Source material:
Start of Block
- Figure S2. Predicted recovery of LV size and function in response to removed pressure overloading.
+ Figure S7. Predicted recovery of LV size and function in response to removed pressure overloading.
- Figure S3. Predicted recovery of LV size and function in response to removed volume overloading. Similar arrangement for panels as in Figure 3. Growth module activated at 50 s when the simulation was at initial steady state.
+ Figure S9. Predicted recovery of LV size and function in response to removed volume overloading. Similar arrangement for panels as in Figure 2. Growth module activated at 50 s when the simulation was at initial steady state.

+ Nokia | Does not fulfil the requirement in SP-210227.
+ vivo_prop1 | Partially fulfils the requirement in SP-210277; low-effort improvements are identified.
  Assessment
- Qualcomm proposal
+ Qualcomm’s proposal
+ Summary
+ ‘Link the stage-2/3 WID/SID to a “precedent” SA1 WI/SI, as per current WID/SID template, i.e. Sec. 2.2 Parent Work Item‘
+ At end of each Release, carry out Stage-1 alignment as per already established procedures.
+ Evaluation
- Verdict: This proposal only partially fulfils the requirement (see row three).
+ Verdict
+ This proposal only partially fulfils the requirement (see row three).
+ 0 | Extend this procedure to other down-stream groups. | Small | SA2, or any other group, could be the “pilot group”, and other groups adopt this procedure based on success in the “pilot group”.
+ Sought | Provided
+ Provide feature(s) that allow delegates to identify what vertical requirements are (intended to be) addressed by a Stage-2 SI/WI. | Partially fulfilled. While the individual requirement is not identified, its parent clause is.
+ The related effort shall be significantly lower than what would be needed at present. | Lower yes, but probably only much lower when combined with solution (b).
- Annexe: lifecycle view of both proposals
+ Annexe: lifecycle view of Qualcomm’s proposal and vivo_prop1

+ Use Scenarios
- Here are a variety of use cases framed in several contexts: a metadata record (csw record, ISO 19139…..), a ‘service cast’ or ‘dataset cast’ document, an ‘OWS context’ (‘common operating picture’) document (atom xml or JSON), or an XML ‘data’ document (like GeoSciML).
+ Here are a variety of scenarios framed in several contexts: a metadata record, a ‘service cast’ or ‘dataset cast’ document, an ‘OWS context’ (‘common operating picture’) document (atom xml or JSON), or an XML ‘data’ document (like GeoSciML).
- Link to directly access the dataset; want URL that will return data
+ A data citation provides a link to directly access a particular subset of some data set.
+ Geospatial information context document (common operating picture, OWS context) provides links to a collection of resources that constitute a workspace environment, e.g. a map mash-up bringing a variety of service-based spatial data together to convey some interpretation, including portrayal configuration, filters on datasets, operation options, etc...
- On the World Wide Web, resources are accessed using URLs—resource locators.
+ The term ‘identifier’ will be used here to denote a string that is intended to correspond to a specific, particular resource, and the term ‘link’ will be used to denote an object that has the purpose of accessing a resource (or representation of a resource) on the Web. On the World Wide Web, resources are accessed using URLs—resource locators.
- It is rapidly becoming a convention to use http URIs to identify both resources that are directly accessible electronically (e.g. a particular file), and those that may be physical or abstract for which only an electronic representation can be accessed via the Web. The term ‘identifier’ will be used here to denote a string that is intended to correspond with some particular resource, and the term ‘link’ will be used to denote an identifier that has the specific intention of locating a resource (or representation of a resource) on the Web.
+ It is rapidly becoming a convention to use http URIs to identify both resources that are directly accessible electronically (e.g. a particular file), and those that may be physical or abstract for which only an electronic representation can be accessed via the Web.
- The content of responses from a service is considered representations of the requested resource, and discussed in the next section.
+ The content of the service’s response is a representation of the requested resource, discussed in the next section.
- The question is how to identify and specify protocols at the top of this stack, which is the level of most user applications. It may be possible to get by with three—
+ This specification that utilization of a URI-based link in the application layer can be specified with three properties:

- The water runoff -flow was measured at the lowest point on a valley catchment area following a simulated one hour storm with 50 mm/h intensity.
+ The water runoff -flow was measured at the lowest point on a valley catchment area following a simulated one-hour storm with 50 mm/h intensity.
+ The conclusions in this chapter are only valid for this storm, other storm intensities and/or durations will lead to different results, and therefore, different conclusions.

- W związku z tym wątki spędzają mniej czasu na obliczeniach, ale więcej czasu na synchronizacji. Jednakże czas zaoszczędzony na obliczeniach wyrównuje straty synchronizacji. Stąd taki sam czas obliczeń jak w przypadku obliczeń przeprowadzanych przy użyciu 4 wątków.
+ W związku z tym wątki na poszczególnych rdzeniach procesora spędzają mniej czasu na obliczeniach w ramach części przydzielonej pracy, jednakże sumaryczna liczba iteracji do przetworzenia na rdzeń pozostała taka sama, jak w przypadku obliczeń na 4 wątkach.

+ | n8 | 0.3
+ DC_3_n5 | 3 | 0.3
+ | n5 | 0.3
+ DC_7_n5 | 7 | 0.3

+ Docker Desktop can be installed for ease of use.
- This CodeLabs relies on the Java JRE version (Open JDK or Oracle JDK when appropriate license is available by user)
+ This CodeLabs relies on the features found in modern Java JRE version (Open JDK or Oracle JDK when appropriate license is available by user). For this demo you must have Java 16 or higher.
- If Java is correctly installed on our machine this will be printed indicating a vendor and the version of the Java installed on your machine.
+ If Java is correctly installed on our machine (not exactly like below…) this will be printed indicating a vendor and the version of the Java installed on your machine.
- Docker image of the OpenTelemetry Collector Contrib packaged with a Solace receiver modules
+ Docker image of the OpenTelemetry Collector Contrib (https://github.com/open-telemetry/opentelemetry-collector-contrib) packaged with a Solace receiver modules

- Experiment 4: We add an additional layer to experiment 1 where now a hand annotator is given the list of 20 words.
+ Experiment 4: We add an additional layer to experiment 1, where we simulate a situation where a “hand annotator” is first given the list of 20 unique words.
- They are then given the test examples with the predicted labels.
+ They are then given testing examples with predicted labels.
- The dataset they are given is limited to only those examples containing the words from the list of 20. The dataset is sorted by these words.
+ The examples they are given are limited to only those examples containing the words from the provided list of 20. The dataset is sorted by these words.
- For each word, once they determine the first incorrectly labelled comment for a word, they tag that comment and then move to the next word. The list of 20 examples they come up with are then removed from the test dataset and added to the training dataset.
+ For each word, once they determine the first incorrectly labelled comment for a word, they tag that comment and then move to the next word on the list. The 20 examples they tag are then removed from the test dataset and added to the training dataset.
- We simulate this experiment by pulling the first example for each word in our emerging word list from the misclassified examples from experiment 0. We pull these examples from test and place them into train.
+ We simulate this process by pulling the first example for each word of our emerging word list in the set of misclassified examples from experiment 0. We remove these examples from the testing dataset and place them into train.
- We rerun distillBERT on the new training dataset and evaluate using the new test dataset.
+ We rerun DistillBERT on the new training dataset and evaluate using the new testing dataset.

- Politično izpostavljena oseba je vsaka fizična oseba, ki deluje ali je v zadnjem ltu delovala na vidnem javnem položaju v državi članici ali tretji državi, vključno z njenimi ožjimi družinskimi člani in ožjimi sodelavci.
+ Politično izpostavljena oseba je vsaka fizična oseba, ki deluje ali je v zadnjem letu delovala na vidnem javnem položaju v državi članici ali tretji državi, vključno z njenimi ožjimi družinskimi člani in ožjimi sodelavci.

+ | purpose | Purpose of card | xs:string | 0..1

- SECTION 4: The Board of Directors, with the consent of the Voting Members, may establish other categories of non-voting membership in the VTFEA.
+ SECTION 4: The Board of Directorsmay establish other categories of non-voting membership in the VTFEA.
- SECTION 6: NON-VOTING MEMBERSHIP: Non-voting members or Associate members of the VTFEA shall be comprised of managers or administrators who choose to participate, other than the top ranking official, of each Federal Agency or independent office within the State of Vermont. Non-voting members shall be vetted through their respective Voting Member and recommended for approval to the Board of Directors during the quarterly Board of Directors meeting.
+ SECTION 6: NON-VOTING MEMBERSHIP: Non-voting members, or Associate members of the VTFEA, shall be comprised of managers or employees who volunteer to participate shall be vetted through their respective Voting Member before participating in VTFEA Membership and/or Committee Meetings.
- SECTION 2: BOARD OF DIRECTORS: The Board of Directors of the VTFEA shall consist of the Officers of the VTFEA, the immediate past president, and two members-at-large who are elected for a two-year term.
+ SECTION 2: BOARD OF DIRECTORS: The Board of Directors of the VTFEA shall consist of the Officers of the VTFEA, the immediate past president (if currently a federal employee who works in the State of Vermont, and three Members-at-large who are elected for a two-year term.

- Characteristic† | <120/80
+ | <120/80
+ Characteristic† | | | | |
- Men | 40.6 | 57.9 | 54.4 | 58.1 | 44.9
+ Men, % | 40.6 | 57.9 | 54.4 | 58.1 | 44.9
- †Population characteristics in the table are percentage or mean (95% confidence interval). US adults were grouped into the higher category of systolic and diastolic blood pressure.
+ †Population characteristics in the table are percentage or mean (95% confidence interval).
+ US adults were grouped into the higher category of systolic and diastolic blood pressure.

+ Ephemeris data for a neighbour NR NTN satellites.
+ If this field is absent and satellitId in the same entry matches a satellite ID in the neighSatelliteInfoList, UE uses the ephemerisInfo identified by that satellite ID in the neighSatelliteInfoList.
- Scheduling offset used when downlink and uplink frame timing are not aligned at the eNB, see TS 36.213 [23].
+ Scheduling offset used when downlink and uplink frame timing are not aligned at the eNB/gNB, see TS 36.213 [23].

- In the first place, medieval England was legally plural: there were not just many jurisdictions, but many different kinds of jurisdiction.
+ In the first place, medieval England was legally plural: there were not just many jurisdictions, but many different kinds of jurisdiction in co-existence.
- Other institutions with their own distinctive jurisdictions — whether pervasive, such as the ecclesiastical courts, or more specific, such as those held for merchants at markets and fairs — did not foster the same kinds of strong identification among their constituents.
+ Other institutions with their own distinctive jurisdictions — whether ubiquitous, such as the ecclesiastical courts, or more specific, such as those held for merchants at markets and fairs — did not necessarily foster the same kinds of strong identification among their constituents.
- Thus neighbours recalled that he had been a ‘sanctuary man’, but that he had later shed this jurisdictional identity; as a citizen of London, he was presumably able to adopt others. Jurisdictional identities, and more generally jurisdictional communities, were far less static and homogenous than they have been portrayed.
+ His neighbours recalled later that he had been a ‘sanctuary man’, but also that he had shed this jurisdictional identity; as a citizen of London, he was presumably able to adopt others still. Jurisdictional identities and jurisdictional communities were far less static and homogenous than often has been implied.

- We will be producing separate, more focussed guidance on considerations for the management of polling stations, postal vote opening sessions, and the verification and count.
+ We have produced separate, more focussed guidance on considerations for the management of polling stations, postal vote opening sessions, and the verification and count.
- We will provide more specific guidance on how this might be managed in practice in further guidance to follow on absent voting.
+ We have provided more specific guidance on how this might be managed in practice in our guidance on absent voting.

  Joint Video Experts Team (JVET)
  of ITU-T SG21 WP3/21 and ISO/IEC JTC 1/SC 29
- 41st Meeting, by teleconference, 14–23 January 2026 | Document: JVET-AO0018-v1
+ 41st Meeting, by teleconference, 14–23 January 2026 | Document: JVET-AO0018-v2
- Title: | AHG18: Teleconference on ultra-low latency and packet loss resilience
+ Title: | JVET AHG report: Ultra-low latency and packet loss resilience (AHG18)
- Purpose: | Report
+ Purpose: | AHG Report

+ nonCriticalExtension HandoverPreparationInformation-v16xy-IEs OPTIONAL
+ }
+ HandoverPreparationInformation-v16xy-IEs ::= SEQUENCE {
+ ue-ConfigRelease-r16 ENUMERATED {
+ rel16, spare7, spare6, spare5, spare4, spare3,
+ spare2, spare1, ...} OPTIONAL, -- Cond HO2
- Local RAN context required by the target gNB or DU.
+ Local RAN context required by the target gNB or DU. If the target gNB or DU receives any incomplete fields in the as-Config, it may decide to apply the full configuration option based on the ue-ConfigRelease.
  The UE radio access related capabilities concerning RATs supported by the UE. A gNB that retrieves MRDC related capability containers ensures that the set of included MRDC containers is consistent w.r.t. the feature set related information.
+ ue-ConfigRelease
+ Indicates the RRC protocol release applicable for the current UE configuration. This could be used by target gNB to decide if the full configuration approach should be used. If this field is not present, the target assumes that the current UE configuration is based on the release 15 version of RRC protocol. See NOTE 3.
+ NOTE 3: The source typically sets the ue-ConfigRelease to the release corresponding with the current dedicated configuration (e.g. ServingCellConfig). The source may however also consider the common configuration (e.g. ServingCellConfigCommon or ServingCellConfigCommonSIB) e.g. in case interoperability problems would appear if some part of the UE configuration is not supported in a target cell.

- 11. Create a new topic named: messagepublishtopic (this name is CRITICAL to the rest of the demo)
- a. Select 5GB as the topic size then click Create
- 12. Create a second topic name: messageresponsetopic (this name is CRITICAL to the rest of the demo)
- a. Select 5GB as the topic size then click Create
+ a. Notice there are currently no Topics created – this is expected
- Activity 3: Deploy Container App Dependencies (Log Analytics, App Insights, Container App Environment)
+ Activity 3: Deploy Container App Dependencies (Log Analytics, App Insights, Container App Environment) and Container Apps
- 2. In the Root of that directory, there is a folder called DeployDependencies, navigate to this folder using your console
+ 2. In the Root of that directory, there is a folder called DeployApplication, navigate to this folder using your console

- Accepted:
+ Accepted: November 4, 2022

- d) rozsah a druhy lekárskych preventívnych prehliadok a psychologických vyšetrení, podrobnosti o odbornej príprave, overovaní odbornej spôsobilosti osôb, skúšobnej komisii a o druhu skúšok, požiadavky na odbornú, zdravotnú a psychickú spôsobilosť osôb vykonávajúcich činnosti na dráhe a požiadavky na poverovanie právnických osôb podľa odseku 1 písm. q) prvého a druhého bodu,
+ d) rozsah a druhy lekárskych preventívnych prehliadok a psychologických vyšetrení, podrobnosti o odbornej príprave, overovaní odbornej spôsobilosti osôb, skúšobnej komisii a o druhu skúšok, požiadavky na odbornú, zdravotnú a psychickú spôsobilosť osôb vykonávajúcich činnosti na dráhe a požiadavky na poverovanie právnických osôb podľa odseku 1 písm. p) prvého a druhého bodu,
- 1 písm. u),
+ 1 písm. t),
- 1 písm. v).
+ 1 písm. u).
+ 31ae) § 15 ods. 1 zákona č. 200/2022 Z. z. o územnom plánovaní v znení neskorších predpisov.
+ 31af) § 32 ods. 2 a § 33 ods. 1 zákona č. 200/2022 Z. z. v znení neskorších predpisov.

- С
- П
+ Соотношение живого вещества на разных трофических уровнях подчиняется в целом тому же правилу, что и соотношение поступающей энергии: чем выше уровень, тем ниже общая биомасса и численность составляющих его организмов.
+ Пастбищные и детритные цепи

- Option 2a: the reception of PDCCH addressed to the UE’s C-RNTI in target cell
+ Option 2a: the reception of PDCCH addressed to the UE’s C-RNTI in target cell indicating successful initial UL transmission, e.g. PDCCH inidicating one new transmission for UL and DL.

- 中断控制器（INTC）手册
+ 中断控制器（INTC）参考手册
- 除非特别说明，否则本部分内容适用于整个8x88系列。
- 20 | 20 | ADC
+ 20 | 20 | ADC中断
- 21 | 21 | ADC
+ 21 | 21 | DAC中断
End of Block
Work to complete:
Lines from the entries that contain the word "rerun" are what the answer must hold.

Your response:
- We rerun distillBERT on the new training dataset and evaluate using the new test dataset.
+ We rerun DistillBERT on the new training dataset and evaluate using the new testing dataset.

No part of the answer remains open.